[Stored items]

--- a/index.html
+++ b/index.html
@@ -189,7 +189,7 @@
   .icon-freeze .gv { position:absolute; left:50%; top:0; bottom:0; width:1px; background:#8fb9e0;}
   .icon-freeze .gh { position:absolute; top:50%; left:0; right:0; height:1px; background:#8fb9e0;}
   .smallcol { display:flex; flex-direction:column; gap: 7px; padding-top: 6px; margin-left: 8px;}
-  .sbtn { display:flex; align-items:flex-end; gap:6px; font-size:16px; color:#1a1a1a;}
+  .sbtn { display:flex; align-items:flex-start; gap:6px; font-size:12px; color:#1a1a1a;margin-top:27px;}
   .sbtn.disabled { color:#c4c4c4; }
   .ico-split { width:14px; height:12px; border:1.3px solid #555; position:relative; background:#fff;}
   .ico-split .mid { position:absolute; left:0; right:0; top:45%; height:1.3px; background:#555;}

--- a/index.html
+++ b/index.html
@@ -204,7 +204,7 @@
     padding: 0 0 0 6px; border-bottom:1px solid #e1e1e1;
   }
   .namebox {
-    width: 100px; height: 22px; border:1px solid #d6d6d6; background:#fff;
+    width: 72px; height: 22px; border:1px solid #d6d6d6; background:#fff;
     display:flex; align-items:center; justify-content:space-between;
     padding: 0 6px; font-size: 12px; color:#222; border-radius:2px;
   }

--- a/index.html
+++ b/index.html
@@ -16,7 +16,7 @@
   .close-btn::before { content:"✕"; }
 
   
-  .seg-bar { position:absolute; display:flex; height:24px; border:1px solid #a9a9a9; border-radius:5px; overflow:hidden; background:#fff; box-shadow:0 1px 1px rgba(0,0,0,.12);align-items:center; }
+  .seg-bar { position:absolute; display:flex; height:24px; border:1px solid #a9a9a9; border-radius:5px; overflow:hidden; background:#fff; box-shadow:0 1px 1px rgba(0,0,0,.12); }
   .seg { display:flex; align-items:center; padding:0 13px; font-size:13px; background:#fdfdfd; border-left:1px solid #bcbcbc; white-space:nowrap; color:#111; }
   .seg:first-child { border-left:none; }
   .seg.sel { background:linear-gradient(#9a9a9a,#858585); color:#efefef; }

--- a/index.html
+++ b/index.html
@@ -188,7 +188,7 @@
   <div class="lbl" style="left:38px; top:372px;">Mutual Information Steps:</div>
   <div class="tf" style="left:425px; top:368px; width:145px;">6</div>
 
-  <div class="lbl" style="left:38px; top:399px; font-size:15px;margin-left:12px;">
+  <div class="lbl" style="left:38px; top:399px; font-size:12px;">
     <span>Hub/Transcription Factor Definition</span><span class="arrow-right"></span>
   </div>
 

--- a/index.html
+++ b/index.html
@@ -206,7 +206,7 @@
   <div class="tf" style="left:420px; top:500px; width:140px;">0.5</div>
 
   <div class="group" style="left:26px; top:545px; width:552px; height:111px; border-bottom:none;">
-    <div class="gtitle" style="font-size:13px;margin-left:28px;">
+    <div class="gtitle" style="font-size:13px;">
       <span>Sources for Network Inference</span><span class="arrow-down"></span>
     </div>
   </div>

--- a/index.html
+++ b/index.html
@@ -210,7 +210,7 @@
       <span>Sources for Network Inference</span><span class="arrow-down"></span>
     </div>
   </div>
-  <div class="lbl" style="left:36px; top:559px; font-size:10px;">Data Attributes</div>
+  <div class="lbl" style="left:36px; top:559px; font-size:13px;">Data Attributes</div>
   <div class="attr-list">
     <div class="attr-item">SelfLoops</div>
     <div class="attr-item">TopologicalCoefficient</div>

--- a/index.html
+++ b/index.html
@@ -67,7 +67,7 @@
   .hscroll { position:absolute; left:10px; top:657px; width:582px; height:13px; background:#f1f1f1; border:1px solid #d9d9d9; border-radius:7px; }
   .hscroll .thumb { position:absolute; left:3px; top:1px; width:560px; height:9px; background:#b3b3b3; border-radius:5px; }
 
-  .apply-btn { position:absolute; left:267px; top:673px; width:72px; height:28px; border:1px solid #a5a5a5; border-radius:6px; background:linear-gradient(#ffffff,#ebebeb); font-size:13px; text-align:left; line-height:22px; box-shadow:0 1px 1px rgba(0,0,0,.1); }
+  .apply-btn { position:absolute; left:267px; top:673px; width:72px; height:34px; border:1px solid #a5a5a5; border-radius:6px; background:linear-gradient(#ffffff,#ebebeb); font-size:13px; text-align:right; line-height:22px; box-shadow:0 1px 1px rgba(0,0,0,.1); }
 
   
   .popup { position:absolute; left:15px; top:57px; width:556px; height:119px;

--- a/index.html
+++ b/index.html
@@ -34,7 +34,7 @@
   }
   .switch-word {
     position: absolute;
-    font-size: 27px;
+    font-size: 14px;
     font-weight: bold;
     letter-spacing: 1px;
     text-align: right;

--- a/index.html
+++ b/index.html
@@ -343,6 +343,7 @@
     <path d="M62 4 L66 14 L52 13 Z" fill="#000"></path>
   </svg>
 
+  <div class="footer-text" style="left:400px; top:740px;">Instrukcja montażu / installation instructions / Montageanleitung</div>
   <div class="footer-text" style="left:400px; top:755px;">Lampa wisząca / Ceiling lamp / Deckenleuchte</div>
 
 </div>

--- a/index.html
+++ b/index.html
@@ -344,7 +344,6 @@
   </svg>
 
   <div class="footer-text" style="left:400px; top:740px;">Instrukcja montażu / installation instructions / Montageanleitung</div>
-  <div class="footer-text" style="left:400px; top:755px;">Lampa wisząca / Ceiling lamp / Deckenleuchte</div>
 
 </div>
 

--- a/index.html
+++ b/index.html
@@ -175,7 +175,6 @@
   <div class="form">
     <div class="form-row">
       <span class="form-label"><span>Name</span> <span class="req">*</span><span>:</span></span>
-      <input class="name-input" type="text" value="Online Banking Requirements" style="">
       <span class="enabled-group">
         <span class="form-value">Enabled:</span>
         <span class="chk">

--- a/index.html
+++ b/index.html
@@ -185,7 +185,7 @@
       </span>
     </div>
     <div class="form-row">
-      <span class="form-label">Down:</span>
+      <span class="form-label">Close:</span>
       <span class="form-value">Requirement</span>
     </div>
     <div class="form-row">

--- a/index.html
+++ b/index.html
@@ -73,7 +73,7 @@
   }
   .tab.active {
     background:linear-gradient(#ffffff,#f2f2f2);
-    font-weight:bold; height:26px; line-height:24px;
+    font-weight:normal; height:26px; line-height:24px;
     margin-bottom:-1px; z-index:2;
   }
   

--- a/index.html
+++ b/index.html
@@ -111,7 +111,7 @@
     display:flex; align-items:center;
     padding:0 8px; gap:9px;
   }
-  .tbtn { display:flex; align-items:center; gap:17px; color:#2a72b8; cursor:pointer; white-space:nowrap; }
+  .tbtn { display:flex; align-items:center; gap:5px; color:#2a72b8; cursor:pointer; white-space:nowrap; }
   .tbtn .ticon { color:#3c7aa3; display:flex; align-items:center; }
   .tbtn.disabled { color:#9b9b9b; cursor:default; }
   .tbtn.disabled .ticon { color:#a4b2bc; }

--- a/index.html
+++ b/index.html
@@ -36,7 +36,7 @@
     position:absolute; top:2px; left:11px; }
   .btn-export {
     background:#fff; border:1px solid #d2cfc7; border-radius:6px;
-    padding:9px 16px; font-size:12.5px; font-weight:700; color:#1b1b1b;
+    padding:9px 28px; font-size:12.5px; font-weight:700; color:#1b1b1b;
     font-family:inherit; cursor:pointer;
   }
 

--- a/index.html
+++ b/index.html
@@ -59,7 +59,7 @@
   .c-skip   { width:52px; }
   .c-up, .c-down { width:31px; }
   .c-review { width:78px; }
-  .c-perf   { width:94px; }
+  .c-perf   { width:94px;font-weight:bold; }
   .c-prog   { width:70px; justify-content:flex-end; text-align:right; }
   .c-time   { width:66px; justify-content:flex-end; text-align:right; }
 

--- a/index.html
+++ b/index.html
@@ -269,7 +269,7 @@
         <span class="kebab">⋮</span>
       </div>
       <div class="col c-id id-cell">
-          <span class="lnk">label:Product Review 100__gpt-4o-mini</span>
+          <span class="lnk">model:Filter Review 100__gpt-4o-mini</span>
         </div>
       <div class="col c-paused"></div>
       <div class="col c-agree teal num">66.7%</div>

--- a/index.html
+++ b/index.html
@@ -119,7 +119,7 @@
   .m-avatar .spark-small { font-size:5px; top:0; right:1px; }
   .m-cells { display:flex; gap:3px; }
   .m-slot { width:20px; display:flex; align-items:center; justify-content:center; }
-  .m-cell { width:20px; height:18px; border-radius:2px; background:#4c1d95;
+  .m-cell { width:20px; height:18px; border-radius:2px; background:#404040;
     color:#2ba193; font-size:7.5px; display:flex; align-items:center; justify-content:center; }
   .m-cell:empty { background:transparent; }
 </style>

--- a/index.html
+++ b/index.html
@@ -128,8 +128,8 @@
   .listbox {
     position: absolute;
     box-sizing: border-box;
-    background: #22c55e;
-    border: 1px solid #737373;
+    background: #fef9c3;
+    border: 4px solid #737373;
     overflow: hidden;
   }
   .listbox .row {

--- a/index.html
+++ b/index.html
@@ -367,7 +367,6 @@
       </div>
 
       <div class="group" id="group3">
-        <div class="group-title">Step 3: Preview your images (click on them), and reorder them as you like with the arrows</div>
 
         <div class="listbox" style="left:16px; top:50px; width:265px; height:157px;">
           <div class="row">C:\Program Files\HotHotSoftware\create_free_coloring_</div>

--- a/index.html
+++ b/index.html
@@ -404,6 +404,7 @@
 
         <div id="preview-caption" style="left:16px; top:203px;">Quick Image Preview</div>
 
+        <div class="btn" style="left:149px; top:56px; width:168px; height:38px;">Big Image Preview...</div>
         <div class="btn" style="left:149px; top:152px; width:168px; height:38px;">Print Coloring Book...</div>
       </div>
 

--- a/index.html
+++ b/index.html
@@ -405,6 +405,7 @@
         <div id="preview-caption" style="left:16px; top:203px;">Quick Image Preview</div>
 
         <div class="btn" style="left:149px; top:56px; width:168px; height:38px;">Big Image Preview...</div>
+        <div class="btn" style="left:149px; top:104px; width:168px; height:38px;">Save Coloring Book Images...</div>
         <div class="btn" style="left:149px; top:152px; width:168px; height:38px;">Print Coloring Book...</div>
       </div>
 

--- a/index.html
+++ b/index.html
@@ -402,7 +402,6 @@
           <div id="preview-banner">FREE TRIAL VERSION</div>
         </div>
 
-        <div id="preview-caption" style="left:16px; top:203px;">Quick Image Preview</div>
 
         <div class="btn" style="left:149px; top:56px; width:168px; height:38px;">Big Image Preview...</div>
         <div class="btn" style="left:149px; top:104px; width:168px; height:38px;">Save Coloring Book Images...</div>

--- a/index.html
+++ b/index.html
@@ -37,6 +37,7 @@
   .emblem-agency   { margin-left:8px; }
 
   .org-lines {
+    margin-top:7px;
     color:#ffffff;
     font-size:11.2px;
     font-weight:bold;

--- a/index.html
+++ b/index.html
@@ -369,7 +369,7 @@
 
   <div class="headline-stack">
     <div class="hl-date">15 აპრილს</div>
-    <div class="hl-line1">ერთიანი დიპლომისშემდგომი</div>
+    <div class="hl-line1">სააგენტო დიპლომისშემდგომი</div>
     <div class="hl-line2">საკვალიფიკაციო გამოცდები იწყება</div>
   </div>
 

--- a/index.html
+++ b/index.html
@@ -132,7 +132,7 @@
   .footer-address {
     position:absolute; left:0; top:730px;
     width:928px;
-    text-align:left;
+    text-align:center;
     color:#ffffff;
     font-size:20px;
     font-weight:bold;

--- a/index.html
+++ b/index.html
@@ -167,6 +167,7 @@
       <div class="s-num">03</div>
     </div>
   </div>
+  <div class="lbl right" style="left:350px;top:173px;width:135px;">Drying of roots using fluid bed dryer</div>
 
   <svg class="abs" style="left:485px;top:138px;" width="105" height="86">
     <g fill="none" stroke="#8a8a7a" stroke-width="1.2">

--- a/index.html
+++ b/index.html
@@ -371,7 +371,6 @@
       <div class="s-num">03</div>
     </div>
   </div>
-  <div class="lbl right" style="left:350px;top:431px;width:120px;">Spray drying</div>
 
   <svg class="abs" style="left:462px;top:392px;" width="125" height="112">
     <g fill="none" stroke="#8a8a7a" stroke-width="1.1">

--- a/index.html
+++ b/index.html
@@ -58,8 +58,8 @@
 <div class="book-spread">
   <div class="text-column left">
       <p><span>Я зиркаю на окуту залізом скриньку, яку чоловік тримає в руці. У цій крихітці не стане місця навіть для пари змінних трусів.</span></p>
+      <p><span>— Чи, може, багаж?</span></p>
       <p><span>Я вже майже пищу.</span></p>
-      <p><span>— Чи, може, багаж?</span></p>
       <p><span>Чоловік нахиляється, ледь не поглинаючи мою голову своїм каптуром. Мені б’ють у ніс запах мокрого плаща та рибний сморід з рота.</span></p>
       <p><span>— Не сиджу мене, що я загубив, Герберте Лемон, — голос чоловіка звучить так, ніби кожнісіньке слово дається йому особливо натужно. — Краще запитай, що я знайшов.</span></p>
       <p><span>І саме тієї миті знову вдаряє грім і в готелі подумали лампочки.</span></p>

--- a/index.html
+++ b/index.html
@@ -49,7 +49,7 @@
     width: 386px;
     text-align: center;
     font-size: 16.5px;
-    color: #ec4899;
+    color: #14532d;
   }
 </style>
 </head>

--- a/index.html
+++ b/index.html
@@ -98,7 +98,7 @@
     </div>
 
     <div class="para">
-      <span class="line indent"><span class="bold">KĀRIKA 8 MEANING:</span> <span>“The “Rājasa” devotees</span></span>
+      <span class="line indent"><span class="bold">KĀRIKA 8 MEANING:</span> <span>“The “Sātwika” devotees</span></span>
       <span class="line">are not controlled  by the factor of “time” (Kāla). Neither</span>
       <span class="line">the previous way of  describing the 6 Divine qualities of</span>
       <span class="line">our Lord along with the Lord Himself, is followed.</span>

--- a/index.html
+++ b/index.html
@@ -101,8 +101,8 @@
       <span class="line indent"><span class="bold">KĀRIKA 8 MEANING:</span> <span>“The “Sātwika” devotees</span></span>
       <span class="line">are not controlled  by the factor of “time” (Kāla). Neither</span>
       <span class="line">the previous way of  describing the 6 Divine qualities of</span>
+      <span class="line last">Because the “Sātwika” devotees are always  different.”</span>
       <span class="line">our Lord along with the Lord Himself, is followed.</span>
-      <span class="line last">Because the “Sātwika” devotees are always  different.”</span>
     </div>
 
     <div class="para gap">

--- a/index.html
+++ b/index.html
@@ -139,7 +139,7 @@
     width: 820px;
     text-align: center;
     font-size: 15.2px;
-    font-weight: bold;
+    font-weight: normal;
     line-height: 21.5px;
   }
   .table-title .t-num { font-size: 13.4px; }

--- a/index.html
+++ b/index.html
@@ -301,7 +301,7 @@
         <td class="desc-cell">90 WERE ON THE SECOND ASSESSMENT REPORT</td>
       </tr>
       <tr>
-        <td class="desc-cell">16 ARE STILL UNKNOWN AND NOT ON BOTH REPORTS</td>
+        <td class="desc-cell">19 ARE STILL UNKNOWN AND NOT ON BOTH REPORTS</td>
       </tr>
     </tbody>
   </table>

What you need to do:
Each line above that contains the word "pointer" should be counted, and only the total given.

Output of the exercise:
3